▶ **Task requirements**
Scan the listing below. Return every line containing the string "number".
══ Source records ══
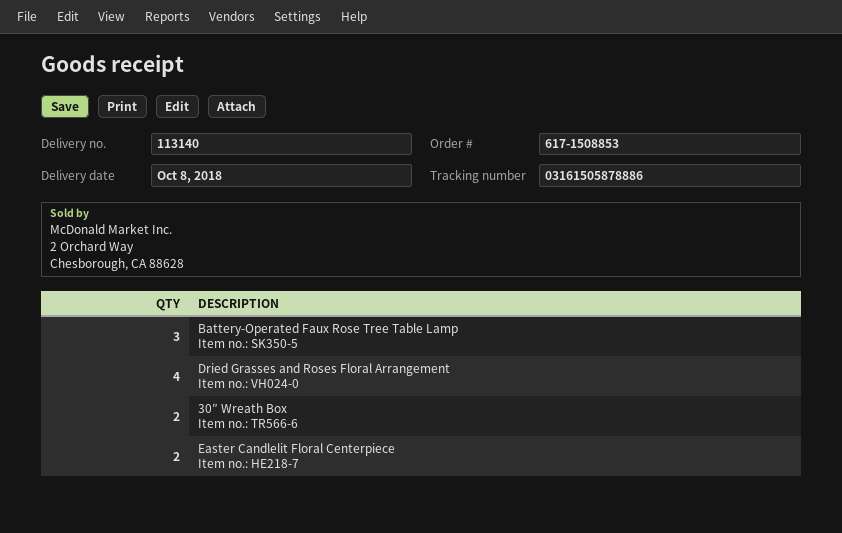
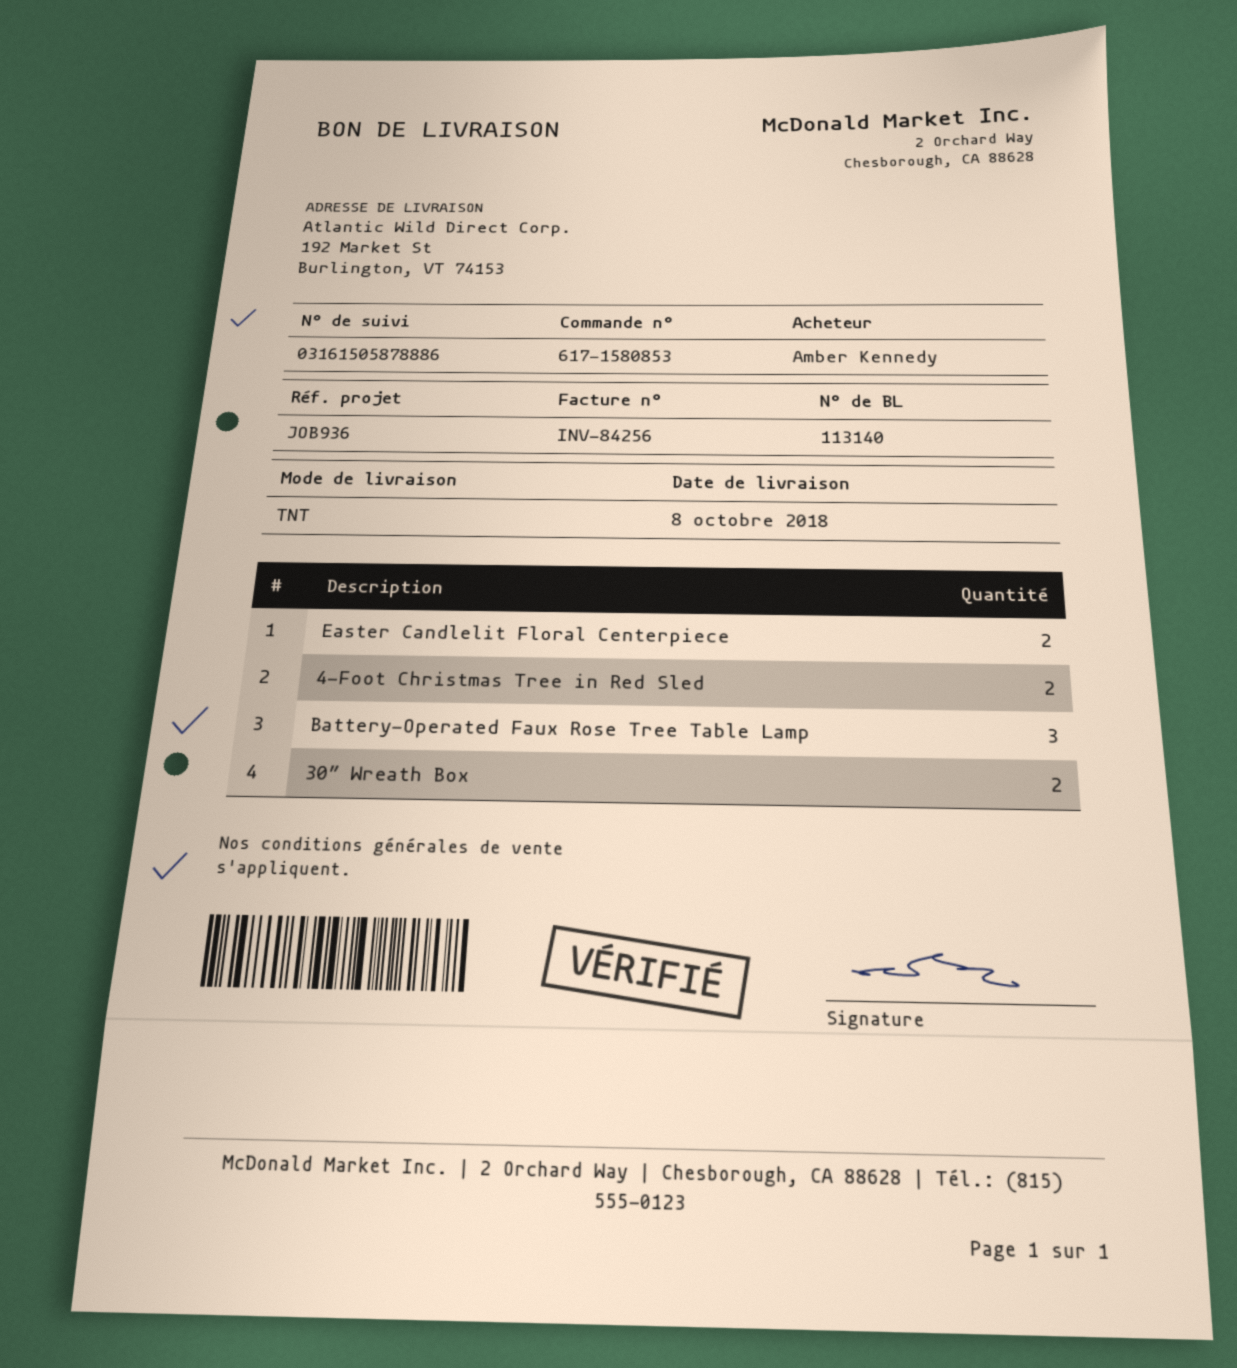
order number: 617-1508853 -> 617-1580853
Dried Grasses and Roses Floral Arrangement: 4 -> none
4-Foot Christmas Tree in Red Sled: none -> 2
═══
══ Source records ══
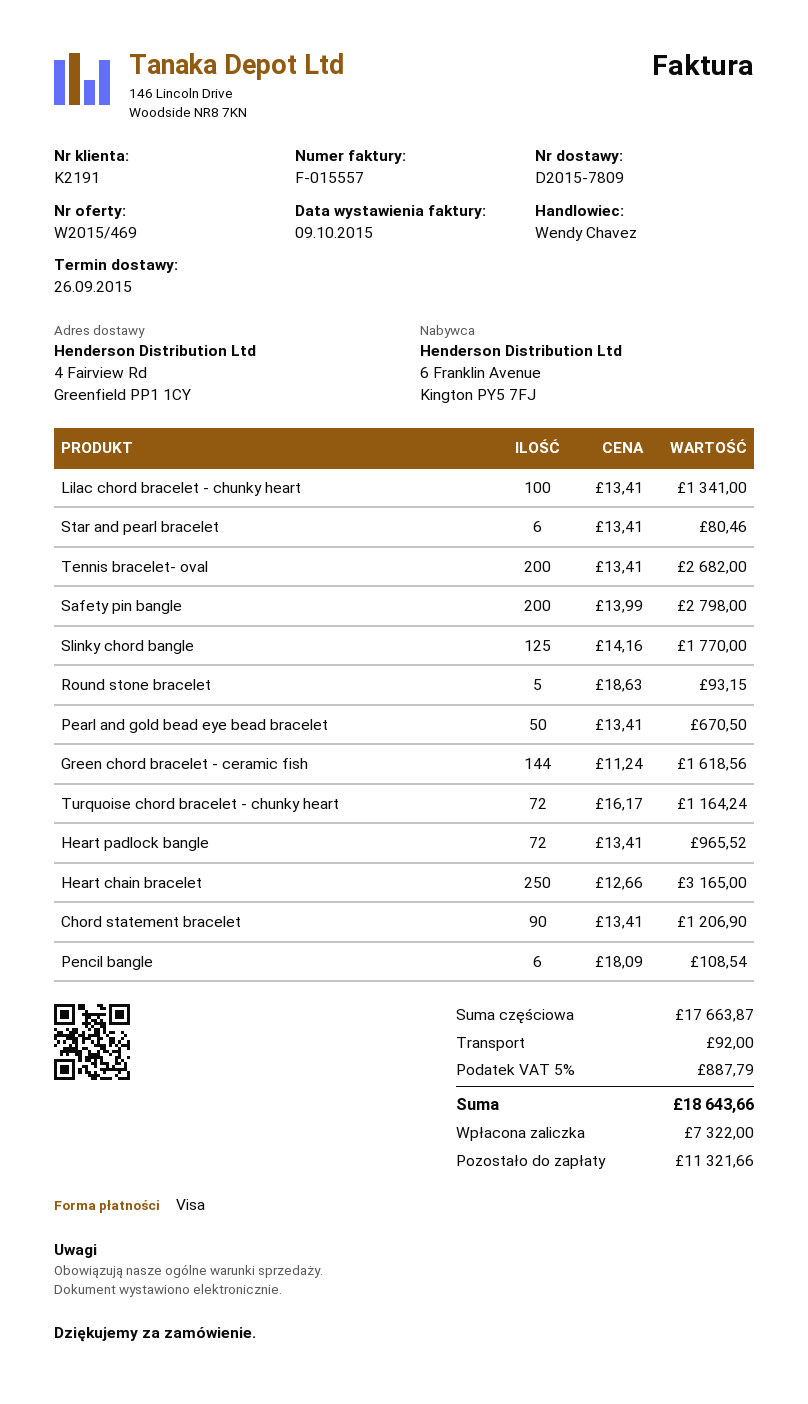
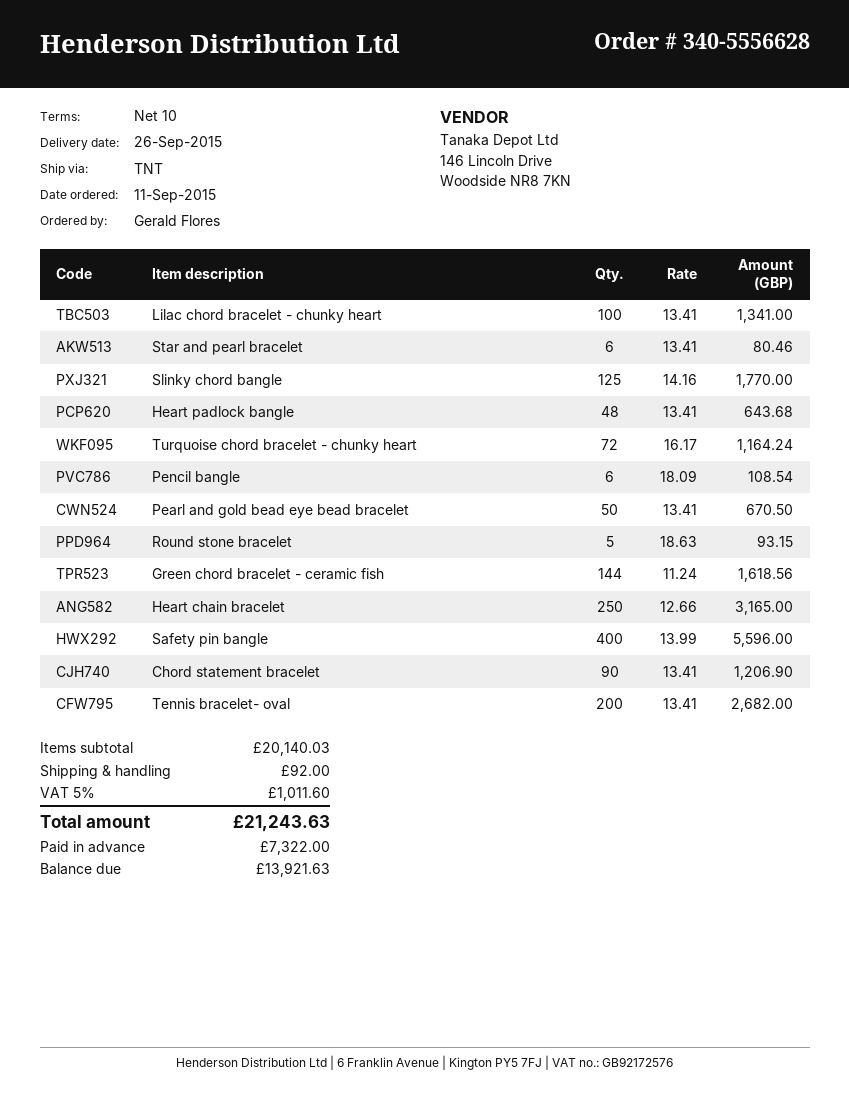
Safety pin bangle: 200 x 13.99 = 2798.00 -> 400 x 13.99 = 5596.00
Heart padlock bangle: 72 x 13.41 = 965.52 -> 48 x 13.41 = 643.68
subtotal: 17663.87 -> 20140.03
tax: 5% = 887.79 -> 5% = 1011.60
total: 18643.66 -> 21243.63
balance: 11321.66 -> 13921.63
═══
══ Source records ══
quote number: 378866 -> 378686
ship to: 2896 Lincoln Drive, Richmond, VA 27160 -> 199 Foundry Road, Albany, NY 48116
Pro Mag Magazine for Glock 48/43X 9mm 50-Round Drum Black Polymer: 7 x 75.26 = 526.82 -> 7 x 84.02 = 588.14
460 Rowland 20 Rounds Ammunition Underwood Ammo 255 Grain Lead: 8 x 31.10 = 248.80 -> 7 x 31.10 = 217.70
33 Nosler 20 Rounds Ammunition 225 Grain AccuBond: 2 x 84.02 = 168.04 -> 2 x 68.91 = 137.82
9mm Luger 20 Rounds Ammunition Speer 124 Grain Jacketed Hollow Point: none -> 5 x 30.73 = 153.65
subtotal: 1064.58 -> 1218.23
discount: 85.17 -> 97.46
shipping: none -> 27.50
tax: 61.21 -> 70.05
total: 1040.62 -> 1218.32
═══
▶ **Task answer**
order number: 617-1508853 -> 617-1580853
quote number: 378866 -> 378686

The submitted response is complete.